▸ Problem to work on
Will you transcribe all the entries word for word, skipping the pictures they hold?

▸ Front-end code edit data

*** Begin section ***

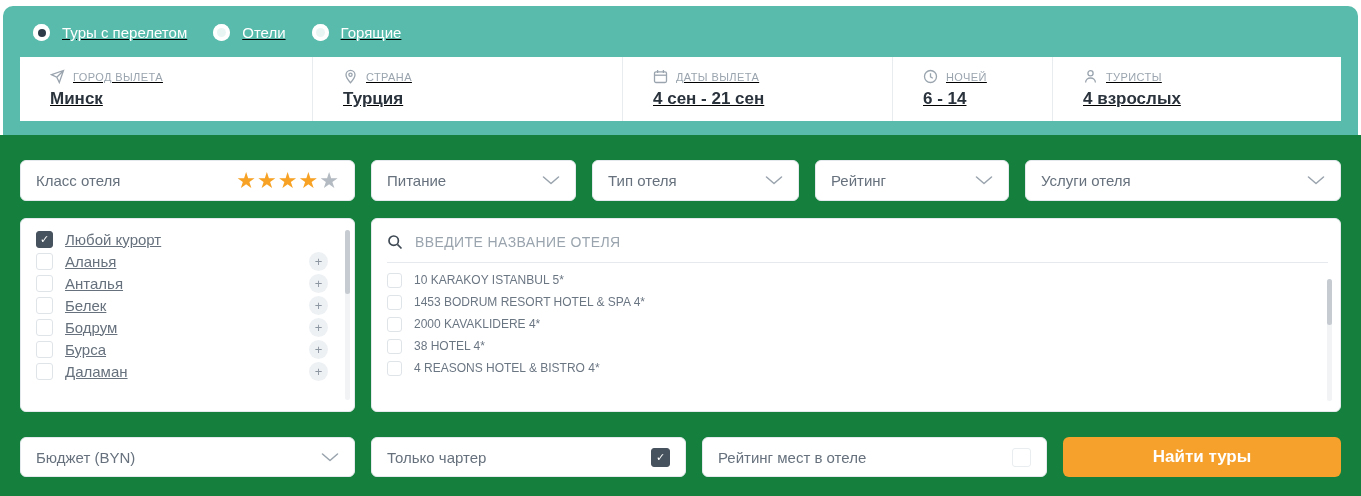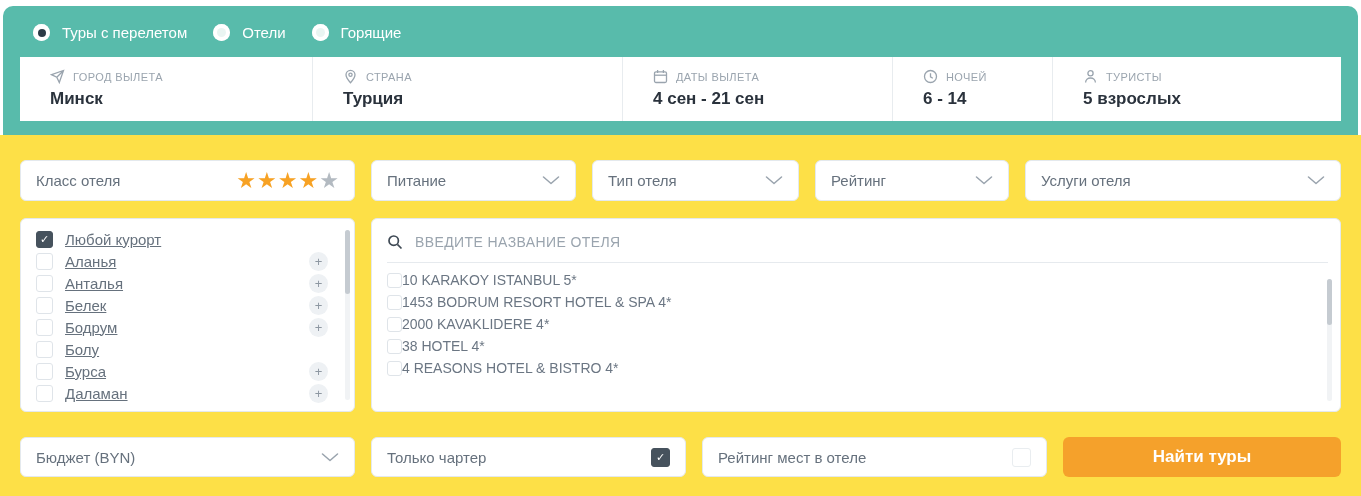"Туры с перелетом" .hero { text-decoration: none -> underline }
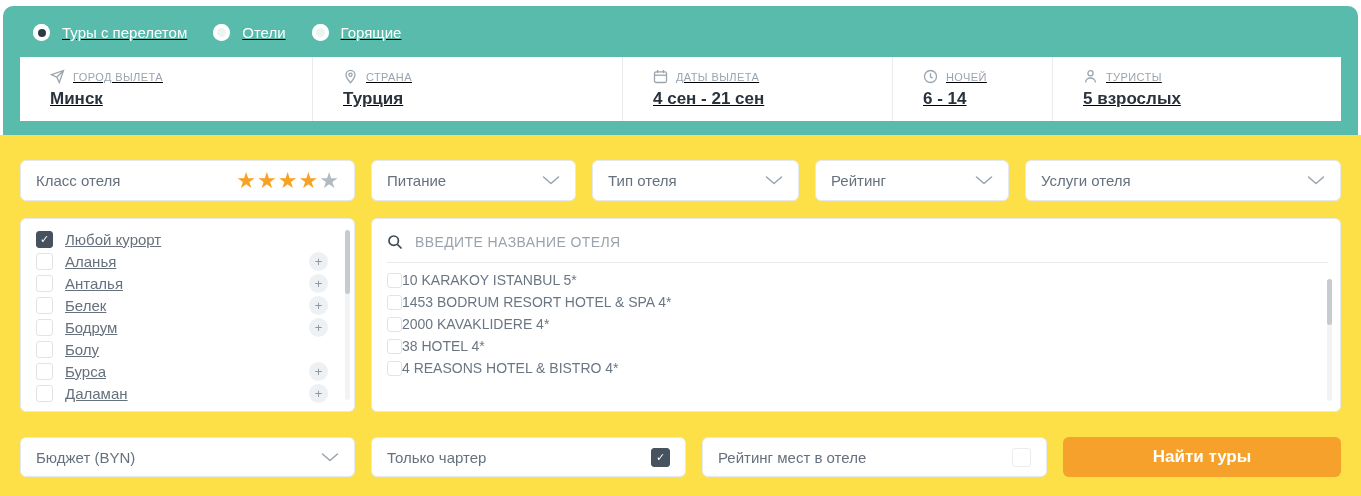"5 взрослых" span.sb-value { text: 5 -> 4 }
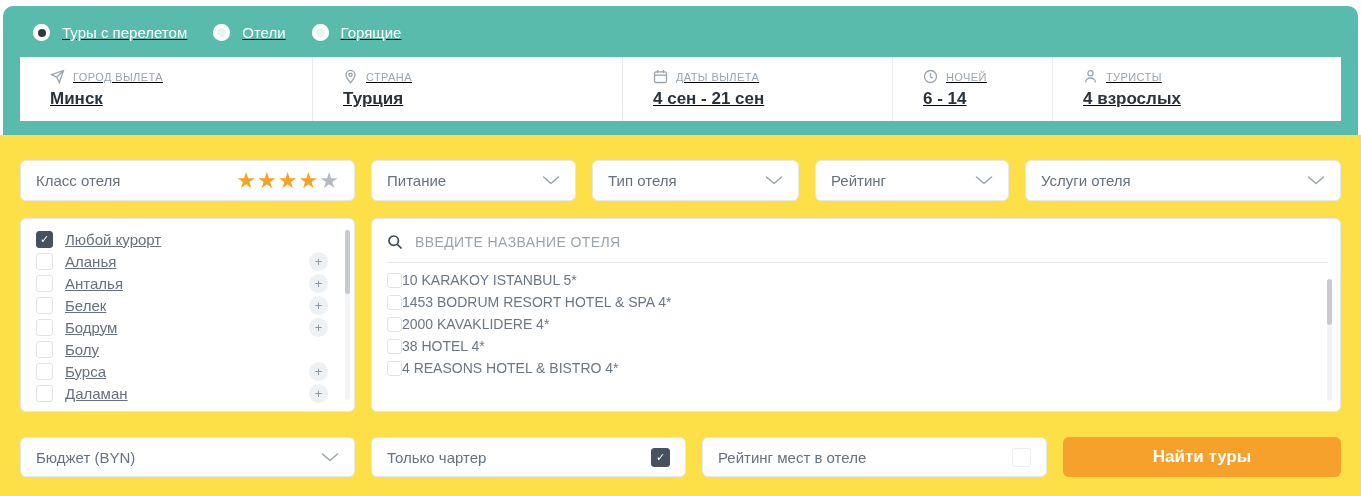"Класс отеля" .main { background: #fde047 -> #15803d }
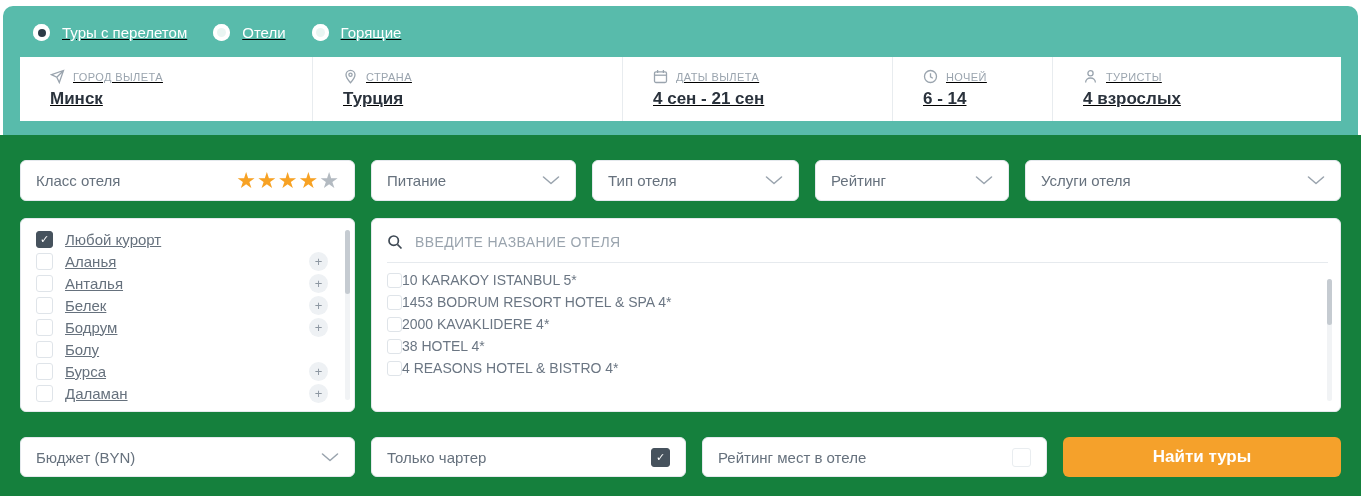"10 KARAKOY ISTANBUL 5*" .hotel-label { font-size: 14px -> 12px; margin-left: none -> 12px }
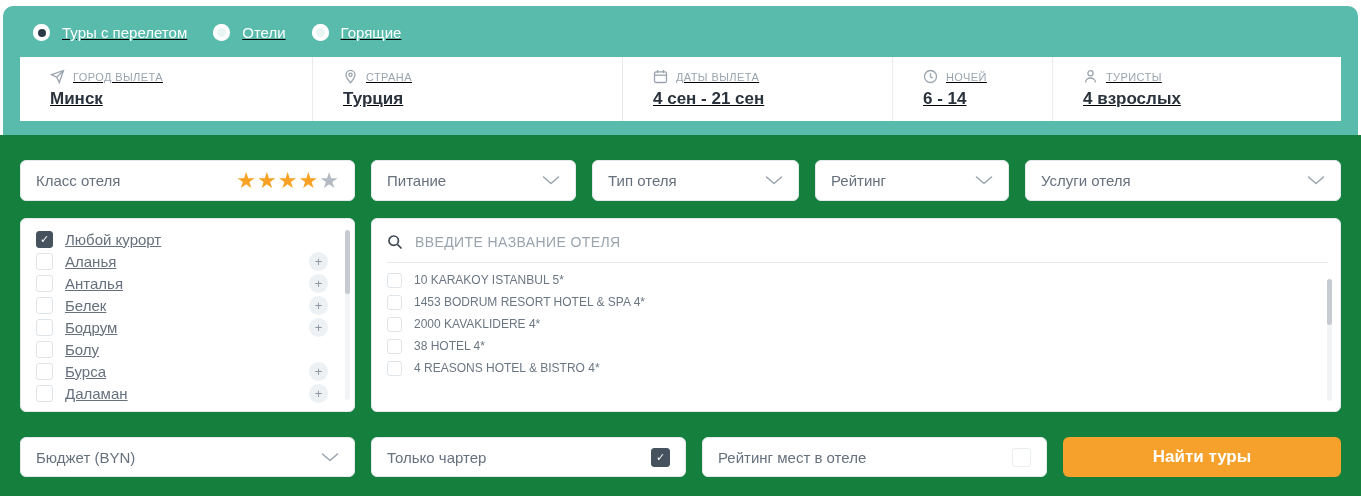"Болу" div.resort-row { html: <div> <span></span> <span>Болу</span> <span>+</span> </div> -> none }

*** End section ***

▸ Answer area
"Туры с перелетом" .hero { text-decoration: none -> underline }
"5 взрослых" span.sb-value { text: 5 -> 4 }
"Класс отеля" .main { background: #fde047 -> #15803d }
"10 KARAKOY ISTANBUL 5*" .hotel-label { font-size: 14px -> 12px; margin-left: none -> 12px }
"Болу" div.resort-row { html: <div> <span></span> <span>Болу</span> <span>+</span> </div> -> none }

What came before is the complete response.